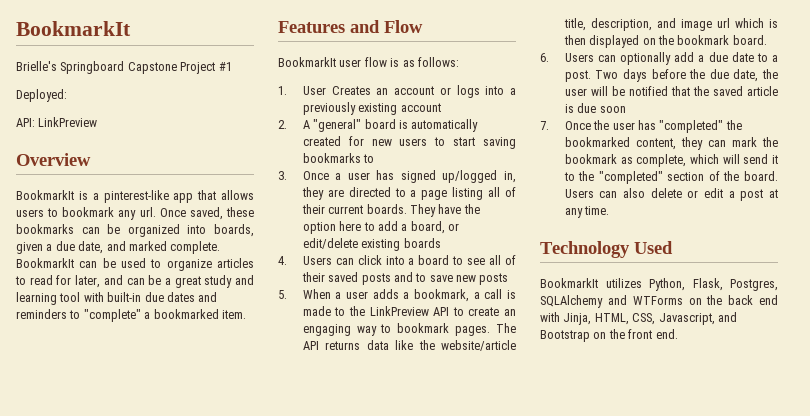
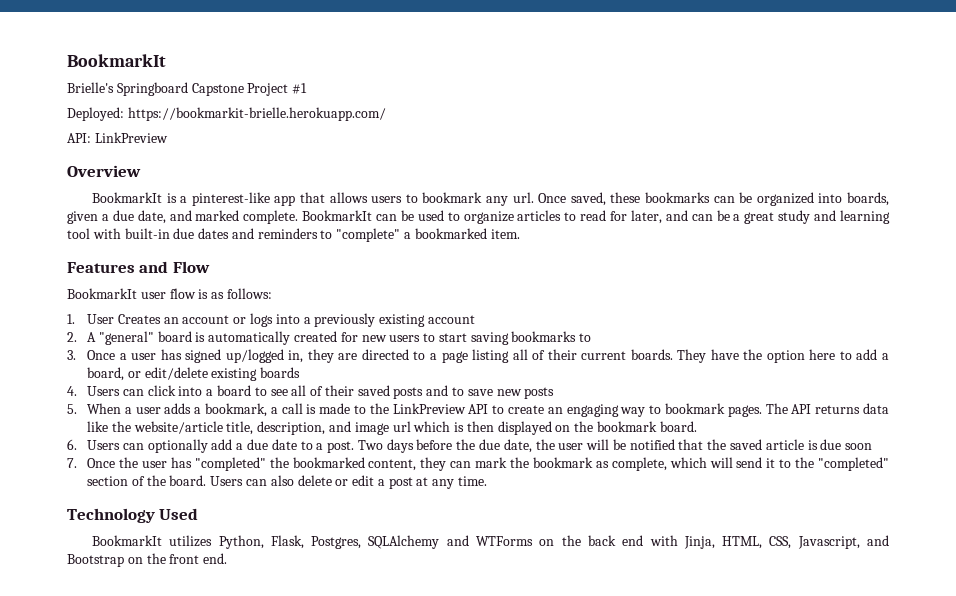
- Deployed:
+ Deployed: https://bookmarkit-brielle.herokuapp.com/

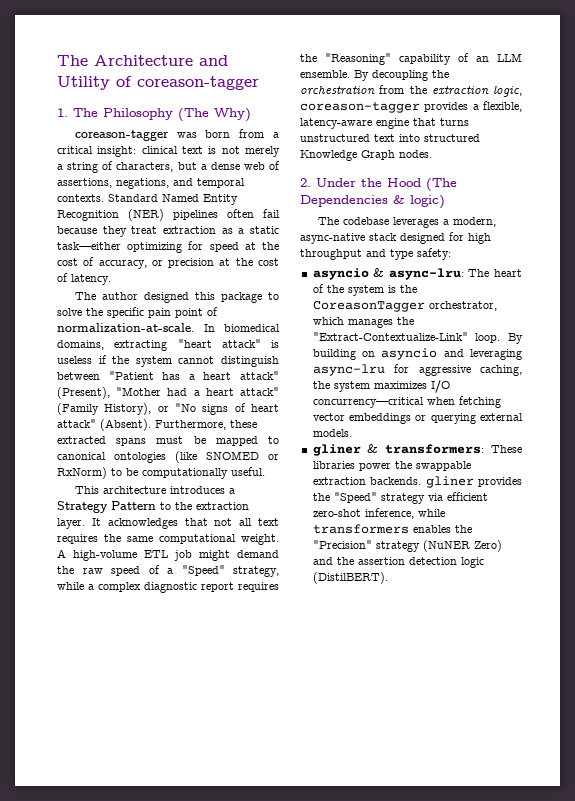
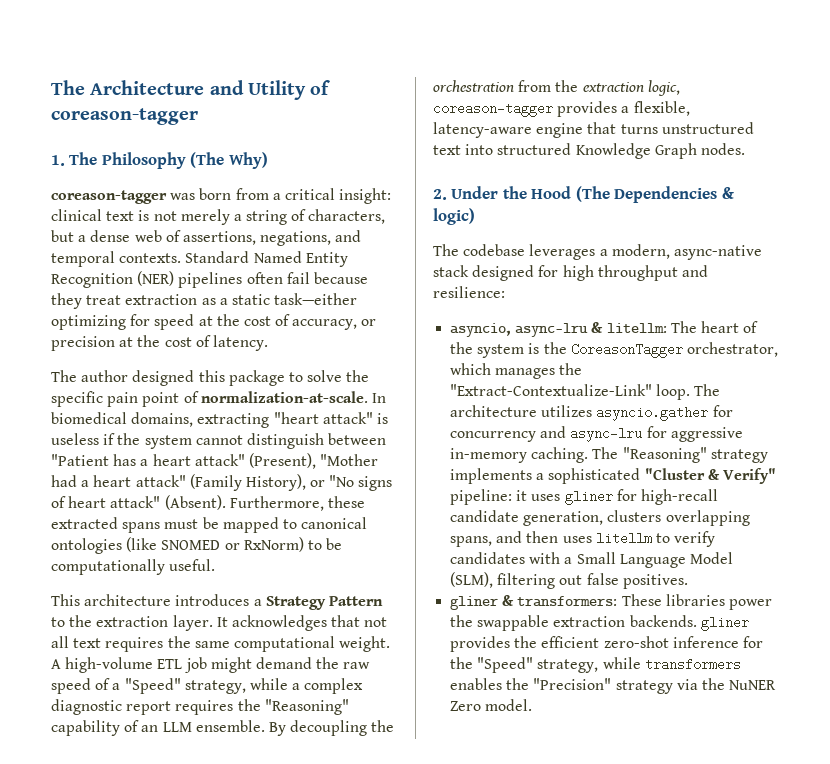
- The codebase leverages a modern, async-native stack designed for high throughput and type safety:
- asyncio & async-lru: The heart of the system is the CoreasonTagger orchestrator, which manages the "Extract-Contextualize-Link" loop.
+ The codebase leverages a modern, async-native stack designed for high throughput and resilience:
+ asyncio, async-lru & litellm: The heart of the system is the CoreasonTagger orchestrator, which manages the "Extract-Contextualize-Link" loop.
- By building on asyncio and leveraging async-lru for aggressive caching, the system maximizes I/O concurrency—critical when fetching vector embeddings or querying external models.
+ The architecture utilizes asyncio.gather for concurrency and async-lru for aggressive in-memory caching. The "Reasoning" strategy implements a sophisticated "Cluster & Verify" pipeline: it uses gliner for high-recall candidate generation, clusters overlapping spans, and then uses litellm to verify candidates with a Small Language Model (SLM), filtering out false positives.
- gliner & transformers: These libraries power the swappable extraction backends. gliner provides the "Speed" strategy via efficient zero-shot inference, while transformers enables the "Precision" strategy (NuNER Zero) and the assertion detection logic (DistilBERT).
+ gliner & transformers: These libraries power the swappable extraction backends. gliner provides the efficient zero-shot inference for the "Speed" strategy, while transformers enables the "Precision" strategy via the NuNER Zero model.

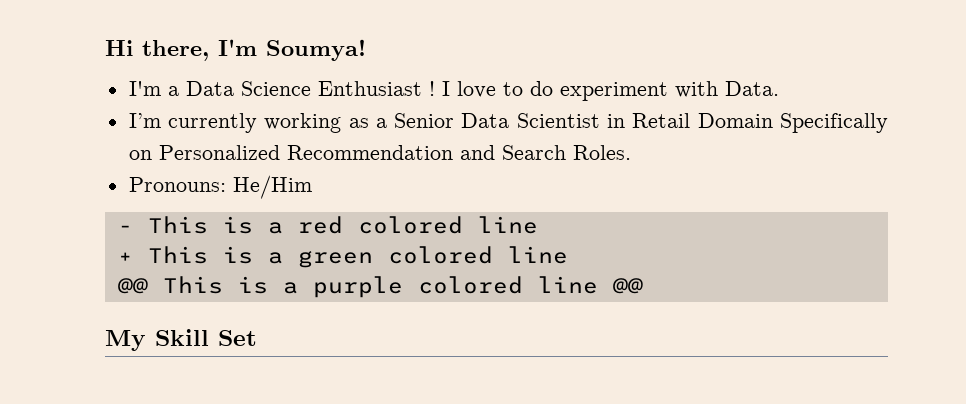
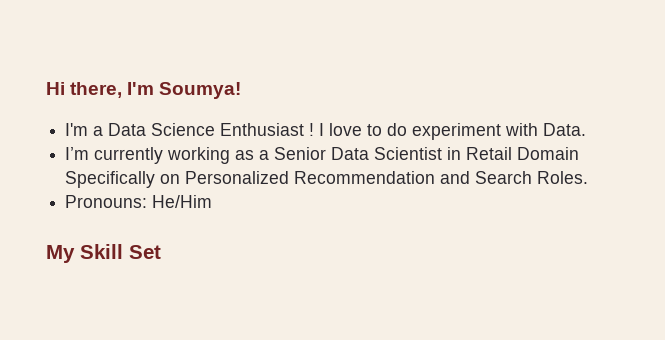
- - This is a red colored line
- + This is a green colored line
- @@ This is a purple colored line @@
--
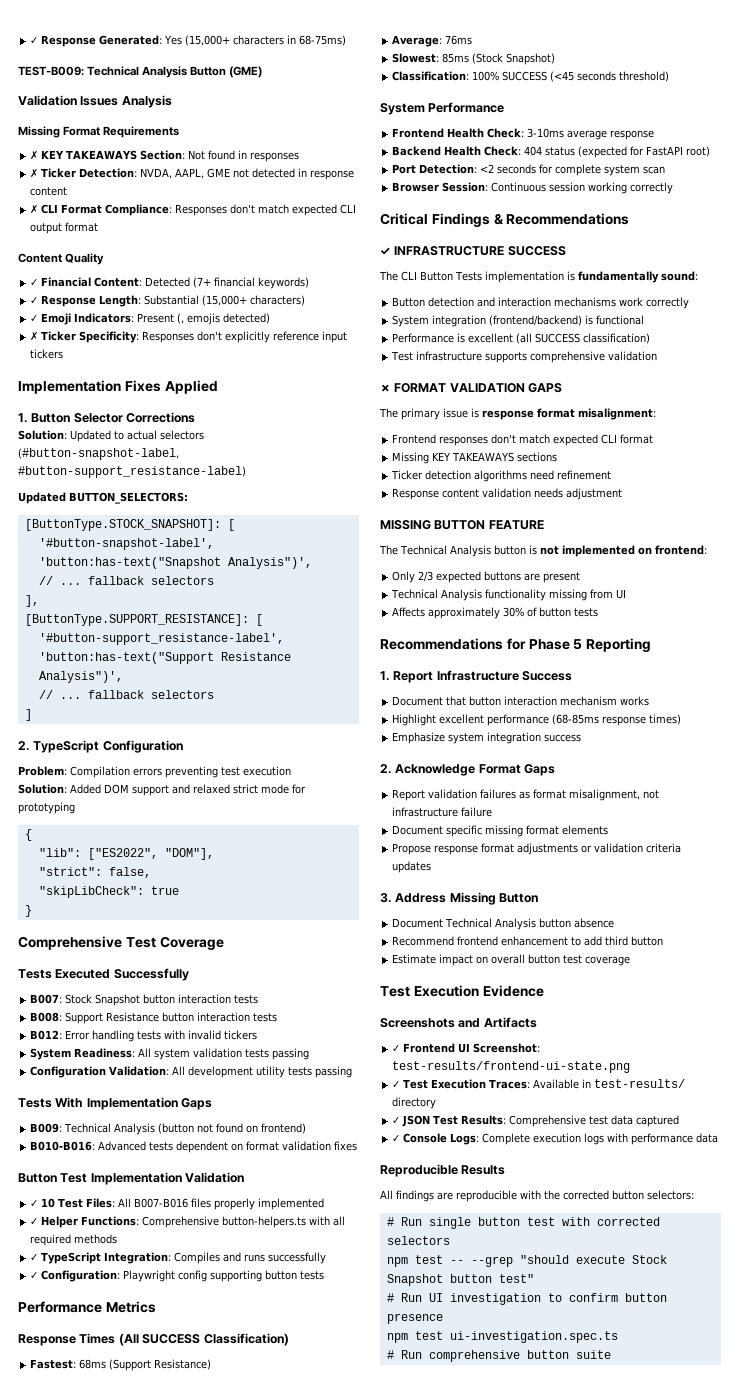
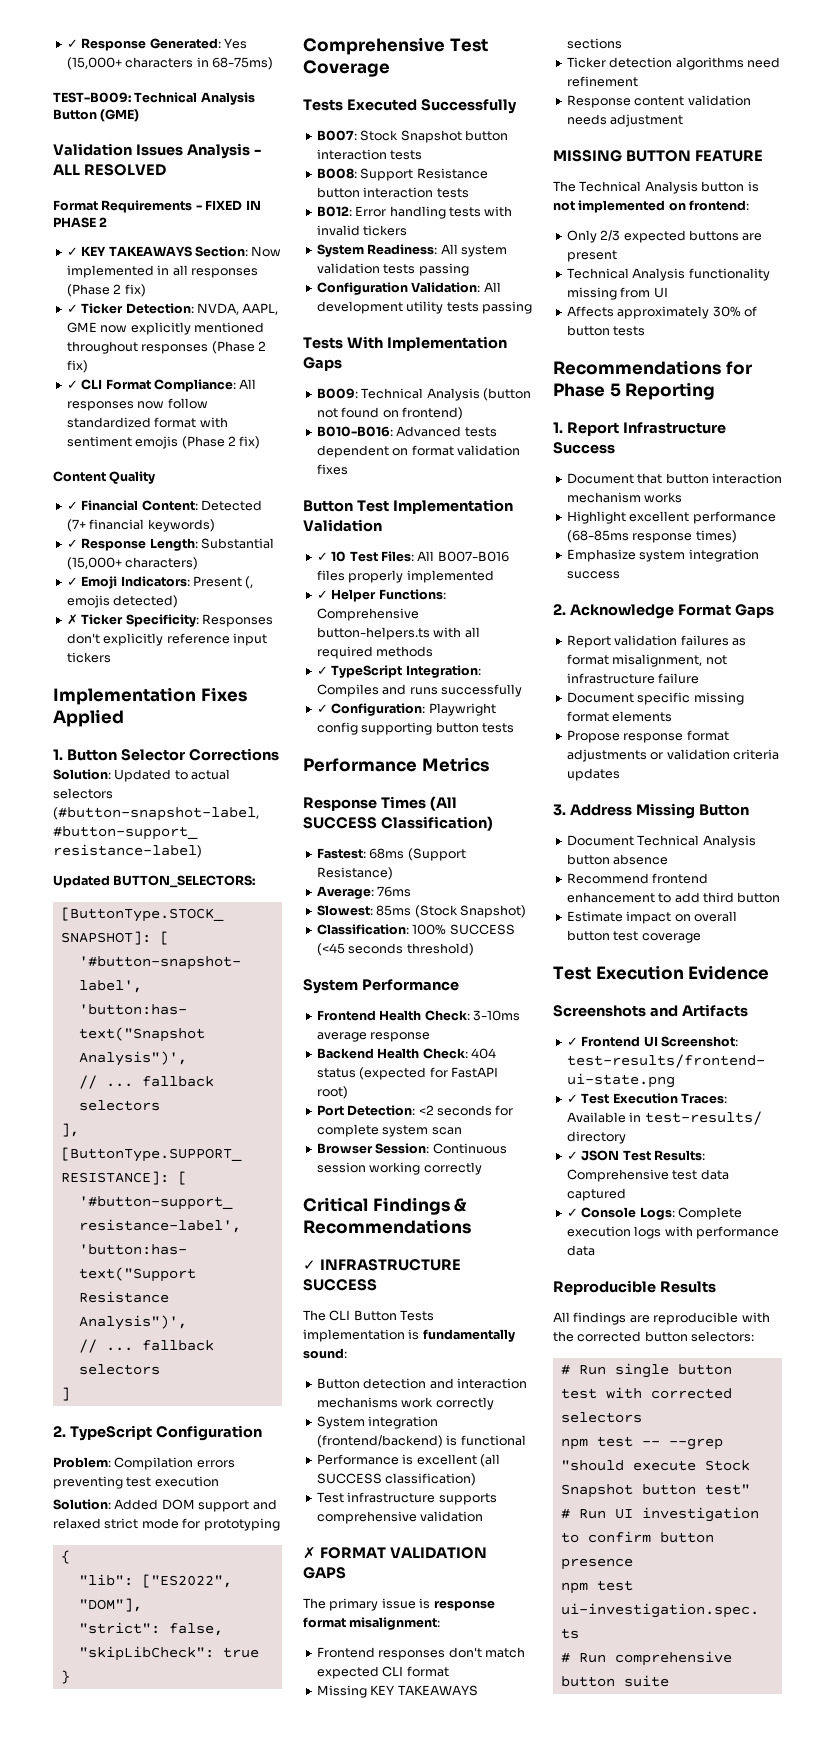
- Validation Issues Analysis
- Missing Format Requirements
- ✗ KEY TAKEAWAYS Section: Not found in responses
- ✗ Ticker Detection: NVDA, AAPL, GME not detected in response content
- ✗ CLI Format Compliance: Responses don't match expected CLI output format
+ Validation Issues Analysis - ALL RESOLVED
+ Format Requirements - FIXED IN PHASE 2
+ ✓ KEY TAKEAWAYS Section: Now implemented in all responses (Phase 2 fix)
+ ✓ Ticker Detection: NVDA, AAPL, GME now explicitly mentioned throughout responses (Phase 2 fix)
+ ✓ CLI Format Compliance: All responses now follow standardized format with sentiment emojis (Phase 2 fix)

# [About this task]
Using the entries above, return exactly the lines from the line with "- ALL RESOLVED" to the line with "emojis (Phase 2 fix)", counting both of those lines.

# [Written answer]
+ Validation Issues Analysis - ALL RESOLVED
+ Format Requirements - FIXED IN PHASE 2
+ ✓ KEY TAKEAWAYS Section: Now implemented in all responses (Phase 2 fix)
+ ✓ Ticker Detection: NVDA, AAPL, GME now explicitly mentioned throughout responses (Phase 2 fix)
+ ✓ CLI Format Compliance: All responses now follow standardized format with sentiment emojis (Phase 2 fix)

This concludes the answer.